When combined with generative design technology, the efficiency gains of GPU-accelerated simulation are magnified even further.

The days when design simulation was limited to stress analysts are over. Today, product designers have the computational power at their fingerprints to run simulations directly in their 3D CAD modeling environment. Accelerated by the GPU power of modern computers, these simulations allow designers to make informed decisions at an interactive pace — without waiting for a stress analyst to mesh the design and run a finite-element analysis (FEA).

At this point, even relatively inexperienced designers can estimate how their design will perform without necessarily understanding how to run an FEA analysis. Considering the industrial skills gap, GPU-accelerated simulation is a gift for engineering teams hoping to do more with less.

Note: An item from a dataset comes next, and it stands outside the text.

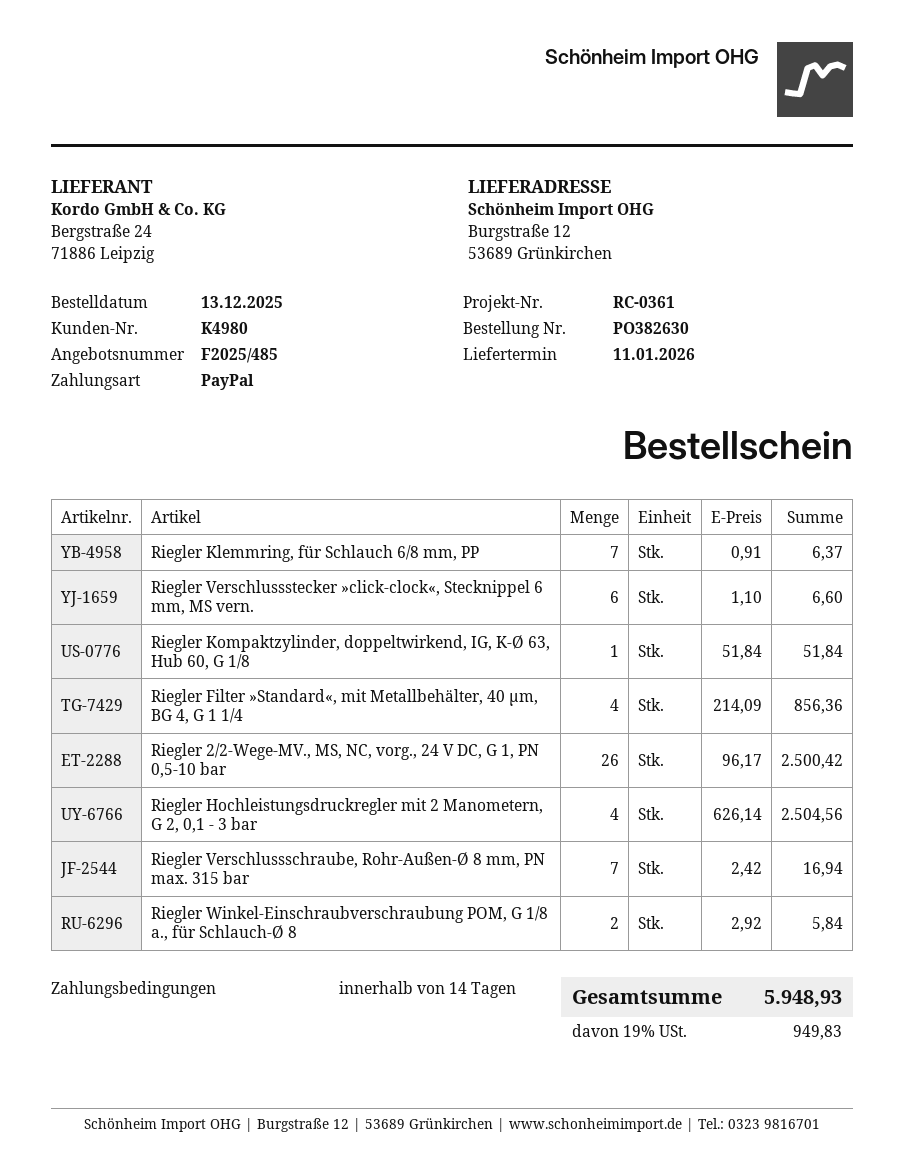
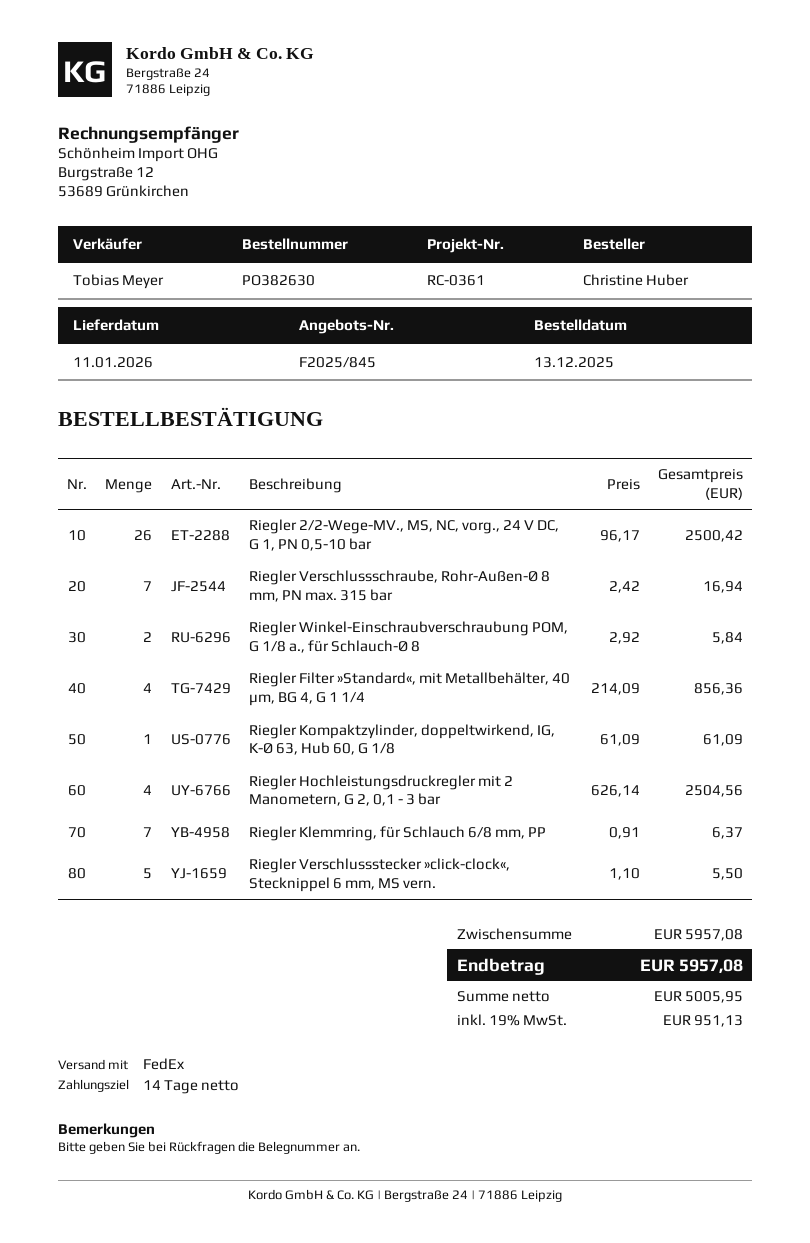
quote number: F2025/485 -> F2025/845
Riegler Verschlussstecker »click-clock«, Stecknippel 6 mm, MS vern.: 6 x 1.10 = 6.60 -> 5 x 1.10 = 5.50
Riegler Kompaktzylinder, doppeltwirkend, IG, K-Ø 63, Hub 60, G 1/8: 1 x 51.84 = 51.84 -> 1 x 61.09 = 61.09
tax: 19% = 949.83 -> 19% = 951.13
total: 5948.93 -> 5957.08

The mathematical models behind GPU-accelerated simulation can show how a number of variables impact the design, including nonlinear static stress, vibrational tolerance, fluid dynamics, and heat transfer. These variables don’t exist in isolation, of course. The good news is that GPU-accelerated simulation is rapidly approaching the point where it can assess how the synergistic interaction of these variables impact a design’s performance.

The implications for product design cycles are significant, allowing teams to iterate faster and avoid costly prototyping steps and late-stage design changes. But GPU-accelerated simulation on its own is just the beginning.

Generative Design

For those unfamiliar, generative design is a design process where artificial intelligence optimizes designs for parameters and functional objectives set by the engineer. The engineer uploads their design; sets the loads, material constraints, and boundary conditions; identifies their functional objectives; and the algorithm optimizes the layout of material within the design space to meet those objectives and maximize performance.

When most engineers think of generative design, they think topology optimization. But topology optimization is just the starting point for generative design. Today, generative design can go far beyond topology optimization, thanks in large part to GPU-accelerated simulation.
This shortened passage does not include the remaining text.